Records to process Start Marker
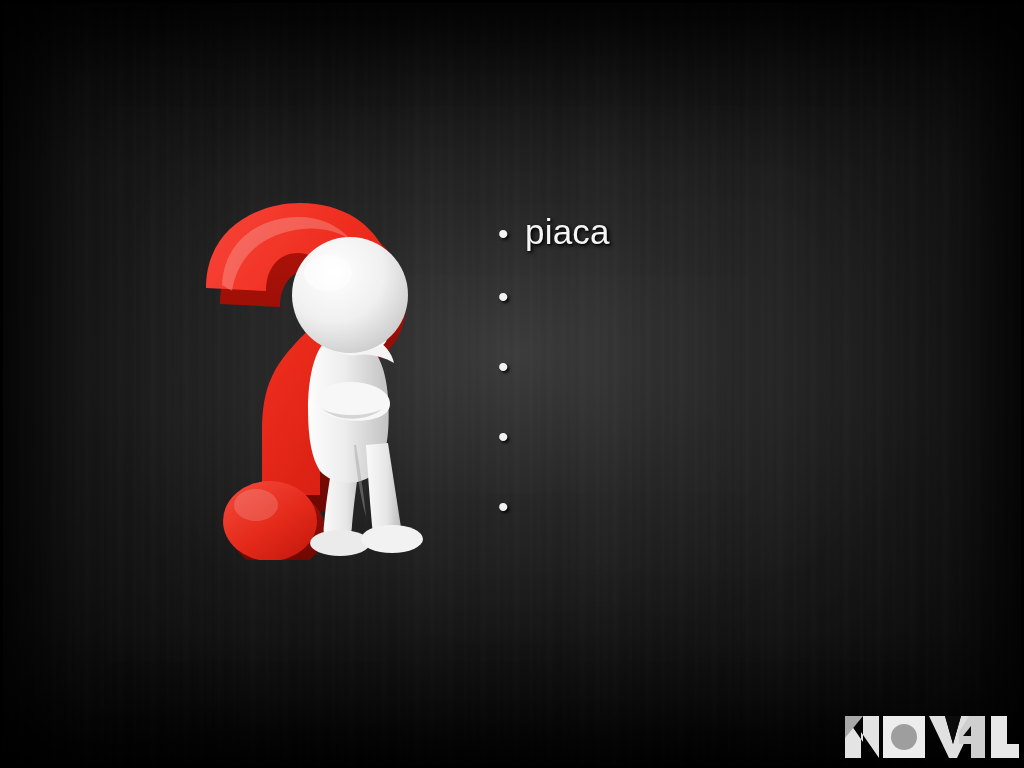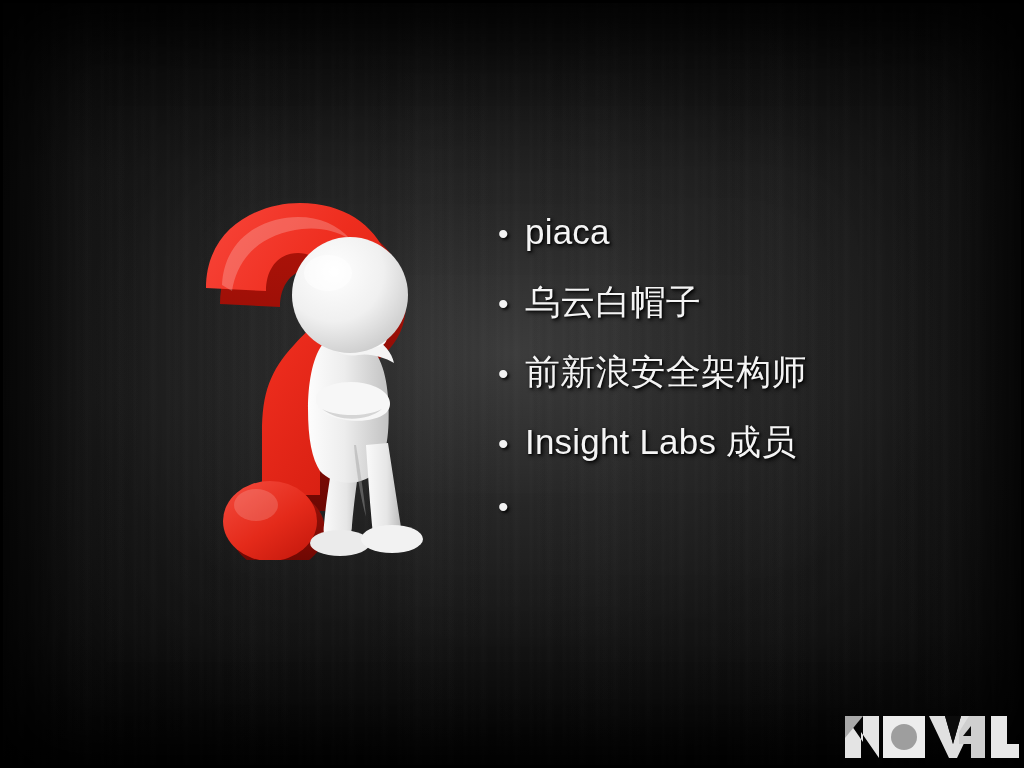--- a/index.html
+++ b/index.html
@@ -294,29 +294,26 @@
     </svg>
   </div>
 
   <ul id="bullet-list">
     <li class="bullet-row">
       <span class="bullet-dot">•</span>
       <span class="bullet-text">piaca</span>
     </li>
     <li class="bullet-row">
       <span class="bullet-dot">•</span>
-      <span class="bullet-text">乌云白帽子</span>
-    </li>
-    <li class="bullet-row">
-      <span class="bullet-dot">•</span>
-      <span class="bullet-text">前新浪安全架构师</span>
-    </li>
-    <li class="bullet-row">
-      <span class="bullet-dot">•</span>
-      <span class="bullet-text">Insight Labs 成员</span>
+    </li>
+    <li class="bullet-row">
+      <span class="bullet-dot">•</span>
+    </li>
+    <li class="bullet-row">
+      <span class="bullet-dot">•</span>
     </li>
     <li class="bullet-row">
       <span class="bullet-dot">•</span>
     </li>
   </ul>
 
   <div id="brand-logo">
     <svg width="176" height="46" viewBox="0 0 176 46">
 
       <polygon points="2,2 2,44 18,44 18,18 36,44 36,2 20,2 20,28" fill="#e4e4e4"></polygon>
Records to process End Marker
* Your goal
Each record above should come back exactly the same, only without its pictures.

* Solved exercise
--- a/index.html
+++ b/index.html
@@ -294,29 +294,26 @@
     </svg>
   </div>
 
   <ul id="bullet-list">
     <li class="bullet-row">
       <span class="bullet-dot">•</span>
       <span class="bullet-text">piaca</span>
     </li>
     <li class="bullet-row">
       <span class="bullet-dot">•</span>
-      <span class="bullet-text">乌云白帽子</span>
-    </li>
-    <li class="bullet-row">
-      <span class="bullet-dot">•</span>
-      <span class="bullet-text">前新浪安全架构师</span>
-    </li>
-    <li class="bullet-row">
-      <span class="bullet-dot">•</span>
-      <span class="bullet-text">Insight Labs 成员</span>
+    </li>
+    <li class="bullet-row">
+      <span class="bullet-dot">•</span>
+    </li>
+    <li class="bullet-row">
+      <span class="bullet-dot">•</span>
     </li>
     <li class="bullet-row">
       <span class="bullet-dot">•</span>
     </li>
   </ul>
 
   <div id="brand-logo">
     <svg width="176" height="46" viewBox="0 0 176 46">
 
       <polygon points="2,2 2,44 18,44 18,18 36,44 36,2 20,2 20,28" fill="#e4e4e4"></polygon>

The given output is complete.